In Rudin's Functional Analysis text, there's a theorem on page 45:
If $\Gamma$ is a collection of continuous linear maps from a F-space space $X$ to a topological vector space $Y$, and if $\{Tx: T \in \Gamma \}$ is bounded in $Y$ for each $x$ in $X$, then $\Gamma$ is equicontinuous.
I don't understand the following conclusion that Rudin makes from this:
If $X$ and $Y$ are both Banach, and if $\sup_{T \in \Gamma}\|Tx\| < \infty$ for all $x$ in $X$, then there exists $M<\infty$ such that $\|Tx\| \le M$ if $\|x\|≤1$ and $T$ in $G$.
How does this follow?
Furthermore, he claims that this implies $\|Tx\| \le M\|x\|$ if $x \in X$ and $T \in \Gamma$. How?
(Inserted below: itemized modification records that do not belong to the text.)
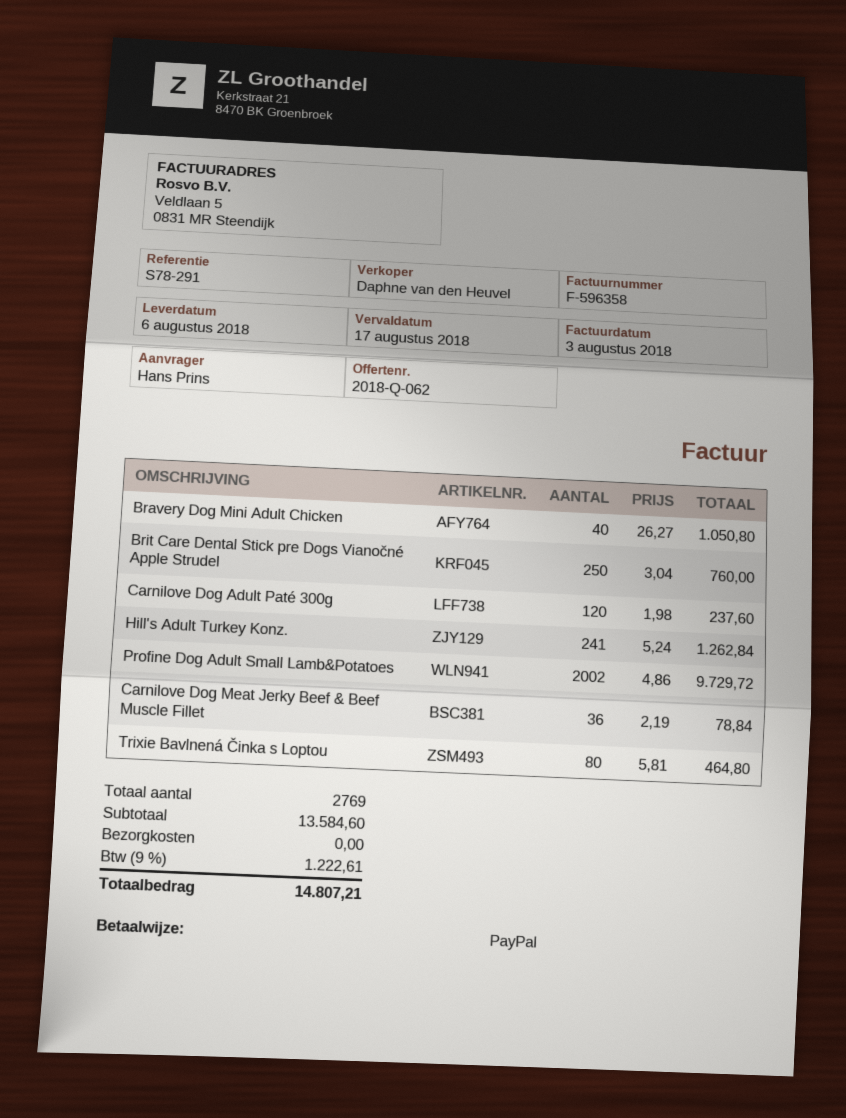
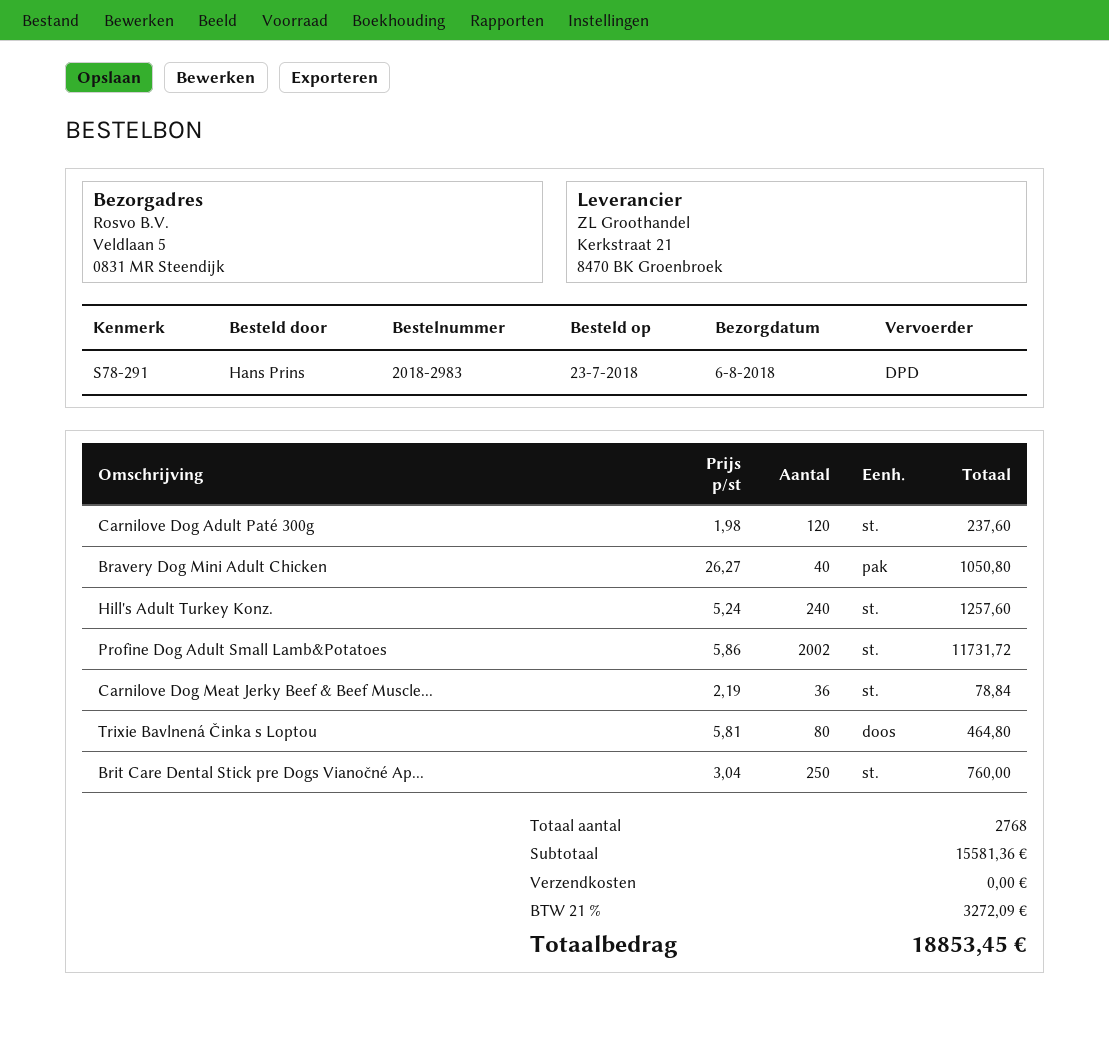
Hill's Adult Turkey Konz.: 241 x 5.24 = 1262.84 -> 240 x 5.24 = 1257.60
Profine Dog Adult Small Lamb&Potatoes: 2002 x 4.86 = 9729.72 -> 2002 x 5.86 = 11731.72
total quantity: 2769 -> 2768
subtotal: 13584.60 -> 15581.36
tax: 9% = 1222.61 -> 21% = 3272.09
total: 14807.21 -> 18853.45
Let $N_x=\sup_{T \in \Gamma}||Tx|| < \infty$, this implies that $\{\|T(x)\|<N_x,T\in\Gamma\}$ so we deduce that $\{T(x),T\in \Gamma\}$ is bounded for every $x$ and $\Gamma$ is equicontinuous.
This implies that there exists $c$ such that $\|x\|< 2c$ implies that $\|T(x)\|<1$ for every $T\in \Gamma$, if $\|x\|=1, \|cx\|=c<2c$, we deduce that $\|T(x)\|={1\over c}\|T(cx)\|\leq {1\over c}$.